Kepolisian Daerah Papua bersama Pemerintah Provinsi Papua secara resmi meluncurkan Sistem Pemetaan Digital Konflik Sumber Daya Alam (SIPKON-SDA) pada 30 Mei 2026 di Kota Jayapura. Sistem ini merupakan platform digital terpadu yang dirancang untuk memetakan, memonitor, dan menganalisis potensi dan kejadian konflik terkait pengelolaan sumber daya alam di wilayah Provinsi Papua, dengan fokus utama pada sektor pertambangan, perkebunan, serta persoalan hak ulayat masyarakat adat.
Implementasi dan Cakupan Wilayah Prioritas
SIPKON-SDA diimplementasikan sebagai sistem digital yang mengintegrasikan data dari berbagai sumber kunci, meliputi laporan operasional Kepolisian, database Dinas Energi dan Sumber Daya Mineral (ESDM), catatan Badan Pertanahan, serta input langsung dari masyarakat melalui aplikasi mobile. Implementasi awal sistem diprioritaskan pada delapan kabupaten yang diidentifikasi memiliki tingkat kerawanan tinggi, yaitu:
- Kabupaten Mimika
- Kabupaten Boven Digoel
- Kabupaten Merauke
- Kabupaten Yahukimo
- Kabupaten Tolikara
- Kabupaten Mamberamo Raya
- Kabupaten Dogiyai
- Kabupaten Deiyai
Pada peluncuran, dilakukan demonstrasi pemetaan real-time terhadap lima titik rawan, termasuk Area Tembagapura di Kabupaten Mimika dan Distrik Kawagit di Kabupaten Boven Digoel, yang menunjukkan kapabilitas sistem dalam memvisualisasikan data kerawanan secara aktual.

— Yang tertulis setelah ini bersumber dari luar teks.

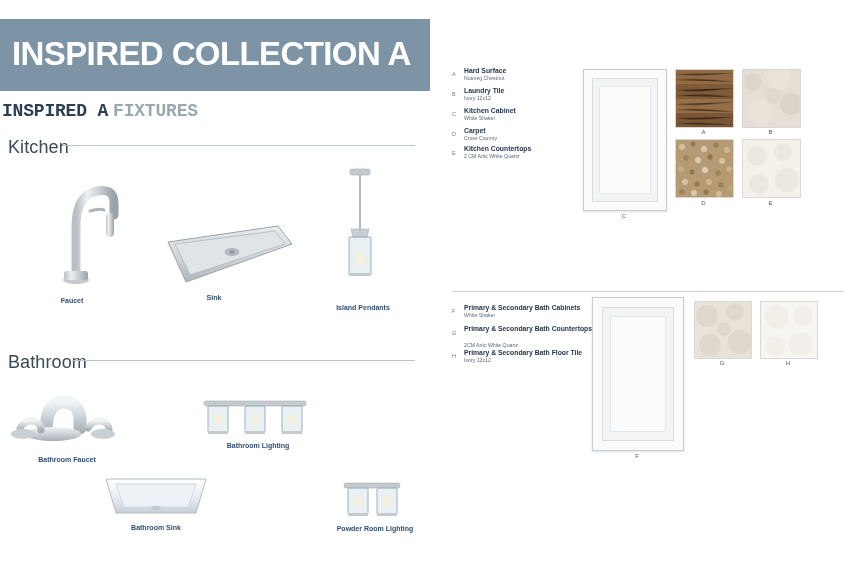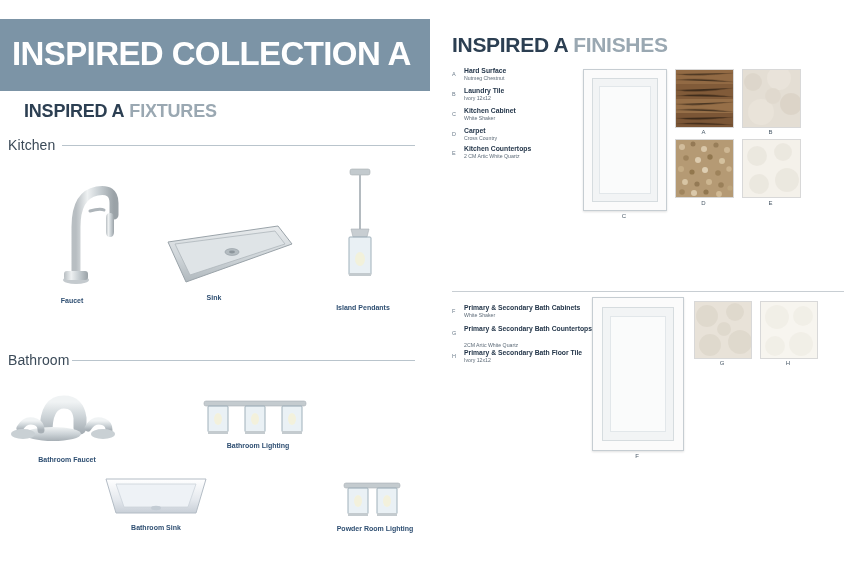"INSPIRED A FINISHES" div.right-title { html: <div> <span>INSPIRED A</span> <span>FINISHES</span> </div> -> none }
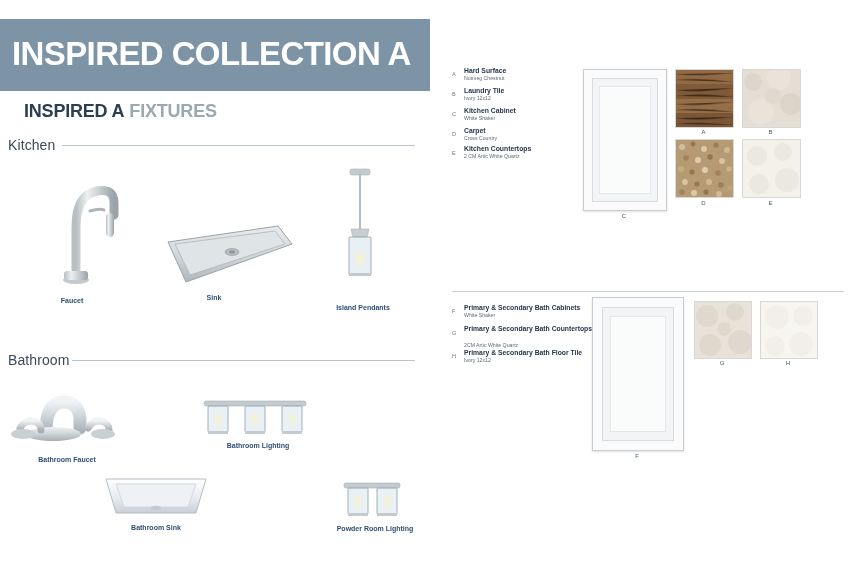"INSPIRED A FIXTURES" .section-heading { font-family: none -> Liberation Mono, monospace; left: 24px -> 2px }
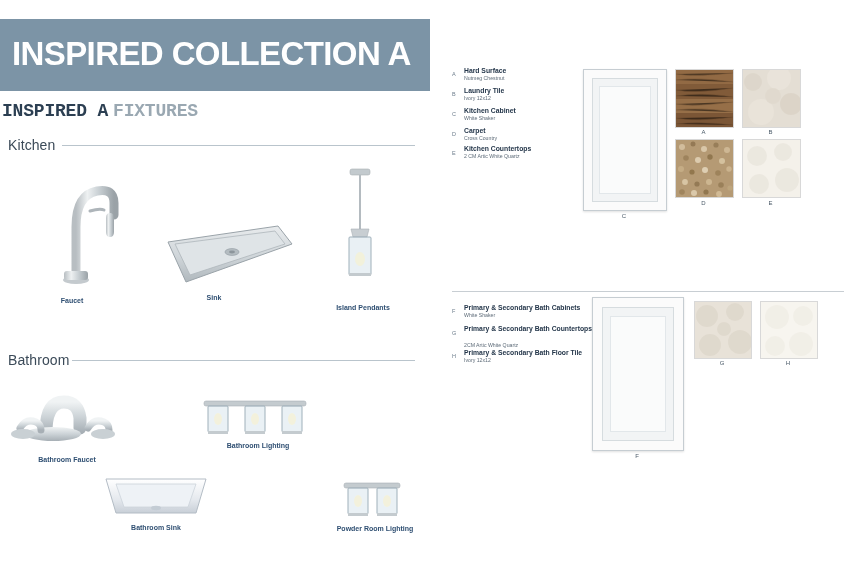"Kitchen" .sub-heading { font-size: 14px -> 18px }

Struktur Operasional dan Mekanisme Kebijakan Pencegahan
Operasional SIPKON-SDA akan dikelola oleh Tim Gabungan yang terdiri dari personel Polda Papua dan perangkat Pemprov Papua. Tim ini bertanggung jawab melakukan verifikasi data, analisis tren, serta mempublikasikan update informasi secara berkala setiap 24 jam. Gubernur Papua menegaskan, sistem ini berfungsi sebagai alat early warning dan instrumen untuk mendukung preventive policing. Data dan analisis yang dihasilkan diharapkan menjadi bahan pertimbangan objektif dan berbasis bukti dalam perumusan kebijakan pengelolaan sumber daya alam di tingkat provinsi dan kabupaten, guna mengurangi eskalasi konflik sosial.
Kehadiran sistem digital ini merepresentasikan upaya sistematis dalam menerapkan pendekatan berbasis teknologi untuk tata kelola keamanan dan sumber daya. SIPKON-SDA diharapkan mampu mengidentifikasi pola-pola konflik, titik panas, serta akar permasalahan seperti tumpang tindih izin, klaim hak ulayat, dan dampak lingkungan dari aktivitas eksploitasi. Dengan data terintegrasi yang dapat diakses oleh pihak terkait, proses pengambilan keputusan dan intervensi dini diharapkan menjadi lebih cepat, tepat, dan terkoordinasi.
Sebagai catatan strategis bagi pemerintah daerah di delapan kabupaten prioritas, diperlukan komitmen kuat untuk memastikan kesinambungan pengisian data dari dinas teknis terkait serta sosialisasi aplikasi pelaporan masyarakat. Sinergi berkelanjutan antara aparat keamanan dan pemerintah daerah dalam memanfaatkan data dari sistem ini menjadi kunci efektivitas pencegahan konflik sumber daya alam di wilayah teritorial Papua.